Knowledge regarding the economic impacts of predicted increases in seasonal precipitation variability on cow-calf enterprises, through influences of precipitation on both forage and cattle productivity, is needed by land managers for developing risk management strategies. Here we use existing forage production and cattle performance data from the northern mixed-grass prairie, coupled with spring precipitation and economic data, in a ranch-level mathematical programming model. We estimate economic impacts across a 35-yr planning period with 100 iterations of different price cycles including five levels of increasing spring precipitation variation (10%, 20%, 30%, 40%, and 50% increases), examining the impact of resulting forage production and calf gain. Annual expected profit variability increases largely due to the increase in herd number variability rather than variability in calf gains.

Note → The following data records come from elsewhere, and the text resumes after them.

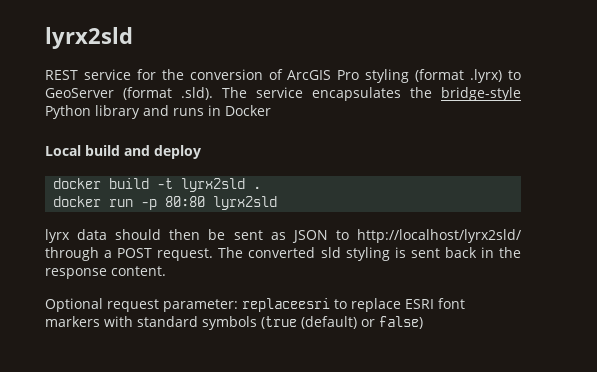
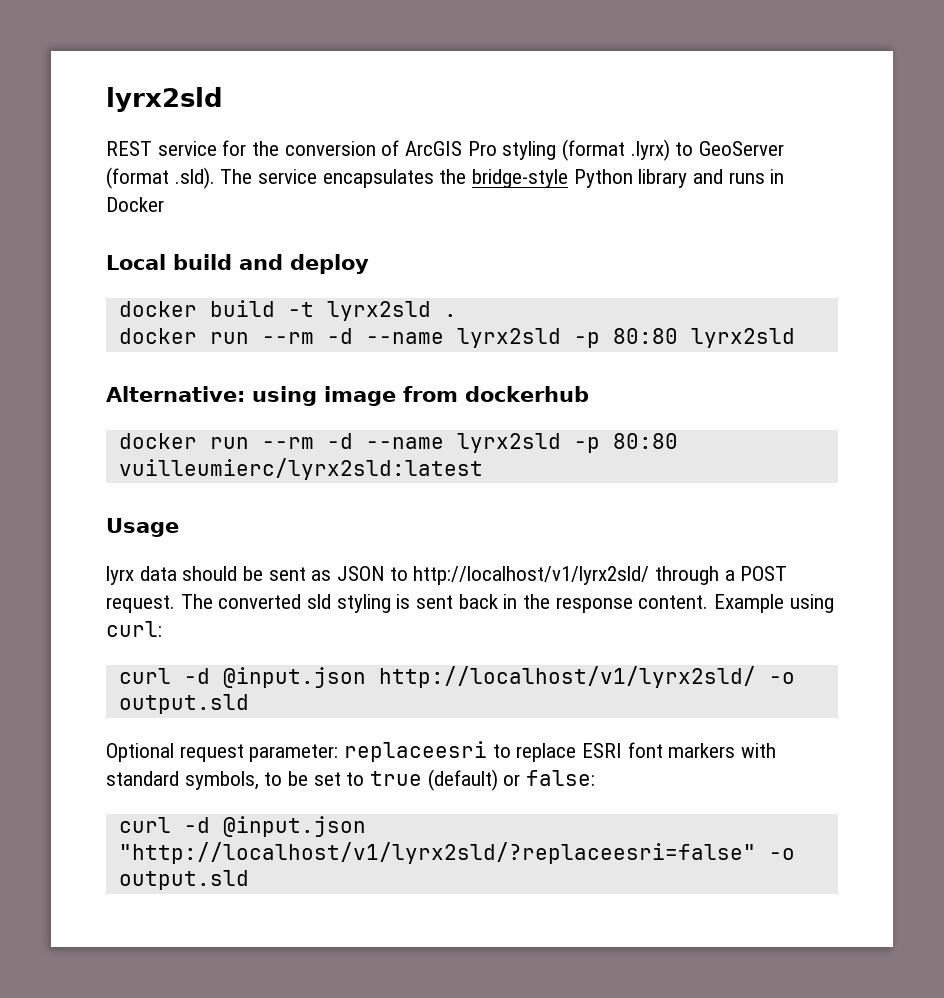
- docker run -p 80:80 lyrx2sld
+ docker run --rm -d --name lyrx2sld -p 80:80 lyrx2sld
+ Alternative: using image from dockerhub
+ docker run --rm -d --name lyrx2sld -p 80:80 vuilleumierc/lyrx2sld:latest
+ Usage
- lyrx data should then be sent as JSON to http://localhost/lyrx2sld/ through a POST request.
+ lyrx data should be sent as JSON to http://localhost/v1/lyrx2sld/ through a POST request.
+ Example using curl:
+ curl -d @input.json http://localhost/v1/lyrx2sld/ -o output.sld
- Optional request parameter: replaceesri to replace ESRI font markers with standard symbols (true (default) or false)
+ Optional request parameter: replaceesri to replace ESRI font markers with standard symbols, to be set to true (default) or false:
+ curl -d @input.json "http://localhost/v1/lyrx2sld/?replaceesri=false" -o output.sld

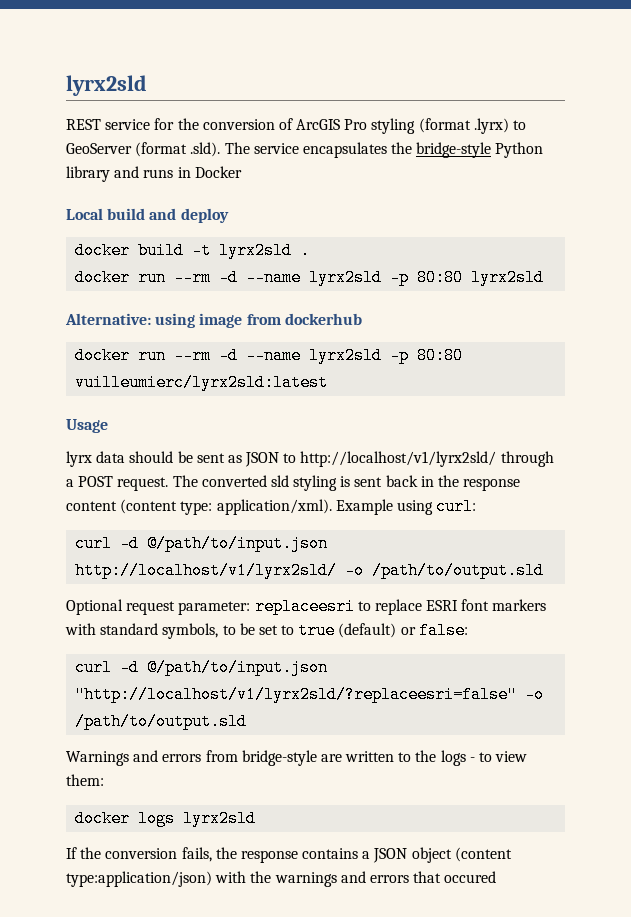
- The converted sld styling is sent back in the response content.
+ The converted sld styling is sent back in the response content (content type: application/xml).
- curl -d @input.json http://localhost/v1/lyrx2sld/ -o output.sld
+ curl -d @/path/to/input.json http://localhost/v1/lyrx2sld/ -o /path/to/output.sld
- curl -d @input.json "http://localhost/v1/lyrx2sld/?replaceesri=false" -o output.sld
+ curl -d @/path/to/input.json "http://localhost/v1/lyrx2sld/?replaceesri=false" -o /path/to/output.sld
+ Warnings and errors from bridge-style are written to the logs - to view them:
+ docker logs lyrx2sld
+ If the conversion fails, the response contains a JSON object (content type:application/json) with the warnings and errors that occured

Overall, as seasonal precipitation variation increases, higher annual expected profit variability results in greater risk of negative returns from cattle. An important implication from our results is that the positive benefits of wet years do not overcome the negative impacts of the dry years given relationships among precipitation, forage production, and calf gains used in our model. Results indicate greater profitability in generally maintaining lower herd numbers as seasonal precipitation becomes more variable. The results also illustrate the need for producers to diversify their operation and/or income sources if they are to cope with increased precipitation variability even if mean annual precipitation remains constant.